To get hold of more influence in that area, it has to operate in the Black Sea (which is possible since they got the harbour of Sewastopol on Crimea), needs to pass the Bosporus (which is guaranteed by the treaty of Montreux), cross the eastern Mediterranean and the Bab el-Mandeb. In other words, it has to be a super power to achieve this. Despide the need for an entrance to the big oceans, the Red Sea is one of the most important routes for the European-Asian trade as well as one of the most important ones for the trading of oil. Even though it´s not that important for the russian exports itself, it does have a huge impact on the global price of oil. That makes it important for the Kremlin.
All of the above makes this region highly interesting for Moscow.
After the fall of the Soviet Union, Russia wasn´t able to play a major role in the Red Sea neighbourhood.

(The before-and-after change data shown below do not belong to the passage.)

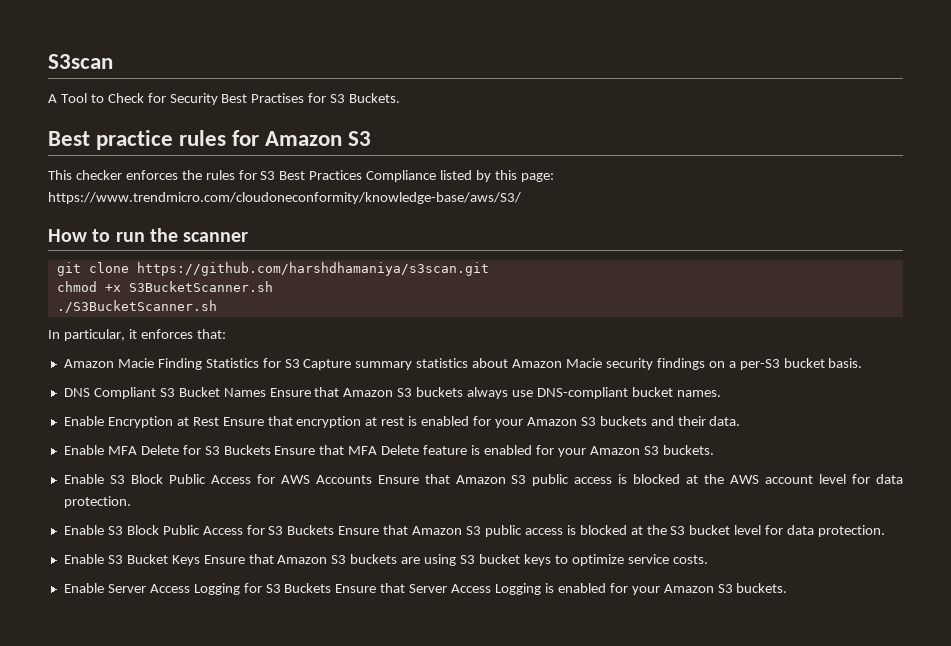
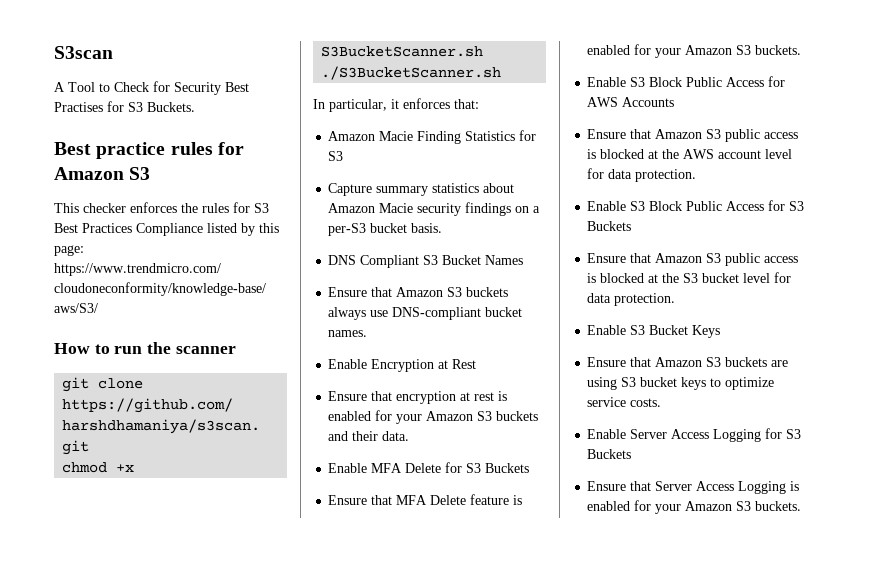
- Amazon Macie Finding Statistics for S3 Capture summary statistics about Amazon Macie security findings on a per-S3 bucket basis.
+ Amazon Macie Finding Statistics for S3
+ Capture summary statistics about Amazon Macie security findings on a per-S3 bucket basis.
- DNS Compliant S3 Bucket Names Ensure that Amazon S3 buckets always use DNS-compliant bucket names.
+ DNS Compliant S3 Bucket Names
+ Ensure that Amazon S3 buckets always use DNS-compliant bucket names.
- Enable Encryption at Rest Ensure that encryption at rest is enabled for your Amazon S3 buckets and their data.
+ Enable Encryption at Rest
+ Ensure that encryption at rest is enabled for your Amazon S3 buckets and their data.
- Enable MFA Delete for S3 Buckets Ensure that MFA Delete feature is enabled for your Amazon S3 buckets.
+ Enable MFA Delete for S3 Buckets
+ Ensure that MFA Delete feature is enabled for your Amazon S3 buckets.
- Enable S3 Block Public Access for AWS Accounts Ensure that Amazon S3 public access is blocked at the AWS account level for data protection.
+ Enable S3 Block Public Access for AWS Accounts
+ Ensure that Amazon S3 public access is blocked at the AWS account level for data protection.
- Enable S3 Block Public Access for S3 Buckets Ensure that Amazon S3 public access is blocked at the S3 bucket level for data protection.
+ Enable S3 Block Public Access for S3 Buckets
+ Ensure that Amazon S3 public access is blocked at the S3 bucket level for data protection.
- Enable S3 Bucket Keys Ensure that Amazon S3 buckets are using S3 bucket keys to optimize service costs.
+ Enable S3 Bucket Keys
+ Ensure that Amazon S3 buckets are using S3 bucket keys to optimize service costs.
- Enable Server Access Logging for S3 Buckets Ensure that Server Access Logging is enabled for your Amazon S3 buckets.
+ Enable Server Access Logging for S3 Buckets
+ Ensure that Server Access Logging is enabled for your Amazon S3 buckets.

This is slowly changing since 2017, three years after the conquest of Crimea, starting with a meeting between Putin and the Sudanese President Omar Al-Bashir. Topics of the meeting were the possibility of an increasing cooperation between the two states in different sectors, including a naval base for the Russian fleet at the Red Sea. But after years of negotiation, there is little more than an approval to build a supplies center in Port Sudan, far away from the Red Sea, the initial goal of Russia.
This shows the difficulties the country faces after its long absence from the region. For example, economic relations with neighboring states are not very well developed; only in the defense, energy and mining sectors is there closer cooperation. For example, the Russian defense industry has a large number of customers in the Middle East and northern Africa. In the future, nuclear energy and the construction of nuclear power plants in the region by Russian companies will play a greater role. Thus, despite a relatively one-dimensional economic orientation, the country could succeed in exerting influence on two of the most important sectors in these states and thus expand its position.
And Russia is urgently dependent on its influence in these sectors if it wants to become one of the most important players in the Red Sea again. If it succeeds in this endeavor, it could in the long term not only increase its own power on the world’s oceans, namely in the Indian Ocean, but also the hegemonic position of the United States, which rests to a large extent on its maritime foundation. If Washington were no longer able, alone or with the help of its allies, to ensure free trade on the world’s oceans, this would inevitably lead to its end as the dominant world power. And this is of even greater interest to Russia than its position in the Indian Ocean.